‘Need to regulate food supply chain’

ITANAGAR, 7 Jul: Designated officer for food safety, Lokam Mangha said that there is “an urgent requirement of regulation in food supply chain.”

Addressing a ‘district level steering committee meeting on food safety of capital Itanagar’ here on Thursday, Mangha presented a brief on the Food Safety & Standards Act and the Prevention of Food Adulteration Act, 1911 and Rules, 1955.

He highlighted how the presence of pesticides, insecticides, additives, etc, in food is the major reason for the rise in instances of cancer and other lifestyle diseases/ailments in people, and emphasised that “the business community should ensure that safe and unadulterated food is sold in the markets for consumption of general public.”

Besides speaking about various laws relating to food safety, he informed that “food safety on wheel is also functional to check food safety standards.”

Matters such as presence of formalin in fish and carbide in fruits, and use of newspapers for wrapping and serving food were also discussed.

Mangha sought cooperation from the market welfare committees in dealing with the rampant use of carbide in fruits by the vendors.

“Changes need to be incorporated, like avoiding newspaper wrapping, which has presence of lead and which is again hazardous for human health,” he said, and stressed the need to generate awareness regarding the harmful effects of chemicals in foods.

Issuing a clarification on the viral news about plastic eggs and rice, Mangha said that “the FSSAI has released a document countering the claim of manufacturing of plastic egg as myth.” He said that “if the chicken is fed excessive amount of castor seeds, then the egg tends to become like plastic.”

He further said that, in order to run any kind of eatery, or restaurant, or hotel, food safety licence has to be obtained, which is available online too.

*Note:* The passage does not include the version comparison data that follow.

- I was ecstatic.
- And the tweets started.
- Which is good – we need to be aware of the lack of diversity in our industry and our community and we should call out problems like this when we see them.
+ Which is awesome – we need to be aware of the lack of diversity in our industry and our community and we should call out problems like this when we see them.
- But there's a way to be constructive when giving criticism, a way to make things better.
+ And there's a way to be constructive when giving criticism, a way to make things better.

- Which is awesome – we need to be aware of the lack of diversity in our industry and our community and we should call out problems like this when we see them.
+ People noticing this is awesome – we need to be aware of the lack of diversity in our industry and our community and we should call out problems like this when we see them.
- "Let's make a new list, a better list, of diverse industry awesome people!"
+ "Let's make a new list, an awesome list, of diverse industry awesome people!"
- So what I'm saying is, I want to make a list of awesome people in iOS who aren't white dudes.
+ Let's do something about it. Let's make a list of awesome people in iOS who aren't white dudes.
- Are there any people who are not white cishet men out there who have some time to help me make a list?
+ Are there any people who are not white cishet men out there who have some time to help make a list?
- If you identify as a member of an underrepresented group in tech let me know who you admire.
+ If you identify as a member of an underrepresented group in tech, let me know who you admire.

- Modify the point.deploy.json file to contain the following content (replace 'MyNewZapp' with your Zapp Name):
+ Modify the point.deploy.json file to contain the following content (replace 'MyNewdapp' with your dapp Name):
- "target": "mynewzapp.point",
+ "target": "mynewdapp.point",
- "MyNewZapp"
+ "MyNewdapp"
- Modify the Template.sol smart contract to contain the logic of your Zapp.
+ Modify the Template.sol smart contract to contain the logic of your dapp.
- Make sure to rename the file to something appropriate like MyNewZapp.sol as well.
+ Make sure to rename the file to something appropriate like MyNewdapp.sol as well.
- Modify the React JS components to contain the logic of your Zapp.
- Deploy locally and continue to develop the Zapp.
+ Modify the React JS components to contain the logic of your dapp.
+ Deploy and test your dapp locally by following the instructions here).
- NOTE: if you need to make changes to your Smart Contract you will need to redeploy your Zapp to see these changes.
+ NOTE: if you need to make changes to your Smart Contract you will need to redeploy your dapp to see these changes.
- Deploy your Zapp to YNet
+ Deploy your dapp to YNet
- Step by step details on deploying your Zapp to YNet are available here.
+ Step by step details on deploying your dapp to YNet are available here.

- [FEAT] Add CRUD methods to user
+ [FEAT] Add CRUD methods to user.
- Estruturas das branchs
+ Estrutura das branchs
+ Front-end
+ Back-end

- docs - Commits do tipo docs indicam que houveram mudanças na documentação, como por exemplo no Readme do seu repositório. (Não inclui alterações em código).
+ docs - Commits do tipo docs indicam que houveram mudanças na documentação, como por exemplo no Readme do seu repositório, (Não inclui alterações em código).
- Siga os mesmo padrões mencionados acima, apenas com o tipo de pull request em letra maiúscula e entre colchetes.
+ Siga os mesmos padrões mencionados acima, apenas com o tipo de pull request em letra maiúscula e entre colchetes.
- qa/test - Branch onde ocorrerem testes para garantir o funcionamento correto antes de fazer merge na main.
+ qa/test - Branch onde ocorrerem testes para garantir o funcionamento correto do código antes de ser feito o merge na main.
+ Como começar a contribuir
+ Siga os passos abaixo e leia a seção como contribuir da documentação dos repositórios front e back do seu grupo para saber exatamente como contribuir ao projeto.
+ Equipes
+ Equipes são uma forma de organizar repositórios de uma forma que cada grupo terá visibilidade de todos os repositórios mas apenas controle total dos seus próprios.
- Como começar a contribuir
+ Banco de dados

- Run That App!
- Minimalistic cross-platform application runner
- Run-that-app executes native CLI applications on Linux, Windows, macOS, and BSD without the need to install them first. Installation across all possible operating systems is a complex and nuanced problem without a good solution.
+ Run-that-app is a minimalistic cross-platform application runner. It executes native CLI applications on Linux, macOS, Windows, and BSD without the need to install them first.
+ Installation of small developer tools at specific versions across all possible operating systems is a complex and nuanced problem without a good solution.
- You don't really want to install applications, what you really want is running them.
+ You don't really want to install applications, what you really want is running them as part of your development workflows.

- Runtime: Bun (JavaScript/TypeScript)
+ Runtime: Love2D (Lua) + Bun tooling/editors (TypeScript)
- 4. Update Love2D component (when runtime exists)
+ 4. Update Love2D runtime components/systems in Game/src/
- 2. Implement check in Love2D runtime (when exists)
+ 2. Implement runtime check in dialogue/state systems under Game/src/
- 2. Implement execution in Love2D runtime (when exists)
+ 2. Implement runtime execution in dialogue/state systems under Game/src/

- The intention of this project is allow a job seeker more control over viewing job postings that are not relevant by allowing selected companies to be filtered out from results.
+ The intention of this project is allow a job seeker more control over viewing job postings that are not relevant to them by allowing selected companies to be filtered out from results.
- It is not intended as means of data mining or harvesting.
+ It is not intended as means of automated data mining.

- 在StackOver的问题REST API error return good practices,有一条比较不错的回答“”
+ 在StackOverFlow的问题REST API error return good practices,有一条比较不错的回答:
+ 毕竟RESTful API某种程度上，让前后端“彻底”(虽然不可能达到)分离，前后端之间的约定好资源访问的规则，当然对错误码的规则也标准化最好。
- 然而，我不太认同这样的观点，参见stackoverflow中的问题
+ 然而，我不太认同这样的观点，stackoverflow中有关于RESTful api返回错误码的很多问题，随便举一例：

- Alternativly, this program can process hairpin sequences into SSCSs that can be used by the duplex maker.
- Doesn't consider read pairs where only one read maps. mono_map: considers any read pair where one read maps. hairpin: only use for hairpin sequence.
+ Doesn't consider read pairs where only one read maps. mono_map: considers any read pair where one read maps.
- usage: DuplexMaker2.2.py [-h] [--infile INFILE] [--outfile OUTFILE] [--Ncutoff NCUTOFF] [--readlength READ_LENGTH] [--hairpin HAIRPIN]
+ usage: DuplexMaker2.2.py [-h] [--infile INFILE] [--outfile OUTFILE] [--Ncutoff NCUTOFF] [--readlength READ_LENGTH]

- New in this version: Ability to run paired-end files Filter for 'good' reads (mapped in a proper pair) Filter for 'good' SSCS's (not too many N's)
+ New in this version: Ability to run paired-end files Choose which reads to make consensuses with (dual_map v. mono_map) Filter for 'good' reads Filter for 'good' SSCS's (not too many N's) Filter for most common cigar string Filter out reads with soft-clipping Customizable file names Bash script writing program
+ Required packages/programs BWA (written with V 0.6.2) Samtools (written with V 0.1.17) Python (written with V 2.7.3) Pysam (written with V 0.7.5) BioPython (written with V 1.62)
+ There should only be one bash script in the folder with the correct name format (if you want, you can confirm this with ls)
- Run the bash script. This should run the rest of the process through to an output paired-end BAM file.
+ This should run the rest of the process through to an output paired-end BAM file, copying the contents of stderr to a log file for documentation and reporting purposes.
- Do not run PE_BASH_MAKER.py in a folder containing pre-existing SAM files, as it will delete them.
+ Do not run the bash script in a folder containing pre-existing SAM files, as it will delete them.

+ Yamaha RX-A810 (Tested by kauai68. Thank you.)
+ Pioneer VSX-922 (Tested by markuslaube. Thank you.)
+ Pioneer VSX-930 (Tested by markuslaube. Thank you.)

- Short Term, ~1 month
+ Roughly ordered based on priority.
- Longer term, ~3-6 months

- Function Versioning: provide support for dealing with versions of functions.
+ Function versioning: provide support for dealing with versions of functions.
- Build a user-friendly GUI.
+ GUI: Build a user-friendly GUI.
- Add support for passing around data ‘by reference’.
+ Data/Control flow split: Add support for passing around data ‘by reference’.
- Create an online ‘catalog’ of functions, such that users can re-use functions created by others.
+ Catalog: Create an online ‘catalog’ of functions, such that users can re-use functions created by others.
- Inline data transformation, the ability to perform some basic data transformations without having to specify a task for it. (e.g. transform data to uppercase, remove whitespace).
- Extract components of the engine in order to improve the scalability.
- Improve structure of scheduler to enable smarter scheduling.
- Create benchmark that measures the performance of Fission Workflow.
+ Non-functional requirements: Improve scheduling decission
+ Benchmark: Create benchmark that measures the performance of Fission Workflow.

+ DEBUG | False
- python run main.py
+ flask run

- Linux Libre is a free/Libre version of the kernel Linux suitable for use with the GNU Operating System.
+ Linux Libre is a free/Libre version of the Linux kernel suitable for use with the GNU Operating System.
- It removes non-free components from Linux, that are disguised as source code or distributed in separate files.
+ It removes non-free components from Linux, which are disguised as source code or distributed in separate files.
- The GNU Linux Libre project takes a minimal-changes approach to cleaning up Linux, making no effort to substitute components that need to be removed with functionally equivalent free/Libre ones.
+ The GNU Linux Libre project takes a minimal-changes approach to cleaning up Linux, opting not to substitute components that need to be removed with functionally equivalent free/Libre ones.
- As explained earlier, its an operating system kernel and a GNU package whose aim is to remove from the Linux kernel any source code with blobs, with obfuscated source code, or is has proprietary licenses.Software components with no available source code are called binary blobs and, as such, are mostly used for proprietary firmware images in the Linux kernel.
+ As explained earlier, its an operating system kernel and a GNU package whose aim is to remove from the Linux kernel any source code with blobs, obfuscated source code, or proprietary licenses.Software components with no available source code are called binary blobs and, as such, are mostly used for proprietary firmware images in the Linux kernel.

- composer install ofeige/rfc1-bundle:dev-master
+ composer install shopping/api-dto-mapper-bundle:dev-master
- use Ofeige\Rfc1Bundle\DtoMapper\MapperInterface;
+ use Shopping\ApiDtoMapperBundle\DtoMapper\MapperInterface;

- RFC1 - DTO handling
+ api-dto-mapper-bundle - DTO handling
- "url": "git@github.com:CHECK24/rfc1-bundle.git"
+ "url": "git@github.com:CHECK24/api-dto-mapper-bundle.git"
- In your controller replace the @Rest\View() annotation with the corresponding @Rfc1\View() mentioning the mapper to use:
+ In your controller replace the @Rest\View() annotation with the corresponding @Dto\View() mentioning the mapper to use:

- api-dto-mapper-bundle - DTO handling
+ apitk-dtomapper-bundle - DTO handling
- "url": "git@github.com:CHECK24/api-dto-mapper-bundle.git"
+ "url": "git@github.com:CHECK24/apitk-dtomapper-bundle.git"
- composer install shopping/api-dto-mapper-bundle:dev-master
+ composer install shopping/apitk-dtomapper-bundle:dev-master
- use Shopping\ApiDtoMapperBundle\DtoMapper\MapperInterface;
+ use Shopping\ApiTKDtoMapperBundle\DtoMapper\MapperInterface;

The details are available in foscos.fssai.gov.in.

Joram Lotu from the IMC said that “obtaining of food licence by the applicants of grocery shops and hotels, restaurants and other food outlets/eateries should be made mandatory.”

Naharlagun EAC Likha Radh suggested to the food safety officers to sensitise the public to “the fake news of plastic eggs/rice in the market by conducting awareness through press briefing, print media or hoardings/posters, etc.”

SDPO Kamdam Sikom also said that “fake news of plastic eggs need to be clarified in public,” and that his force is “always ready to extend help during raids and checking of food qualities.” (DIPRO)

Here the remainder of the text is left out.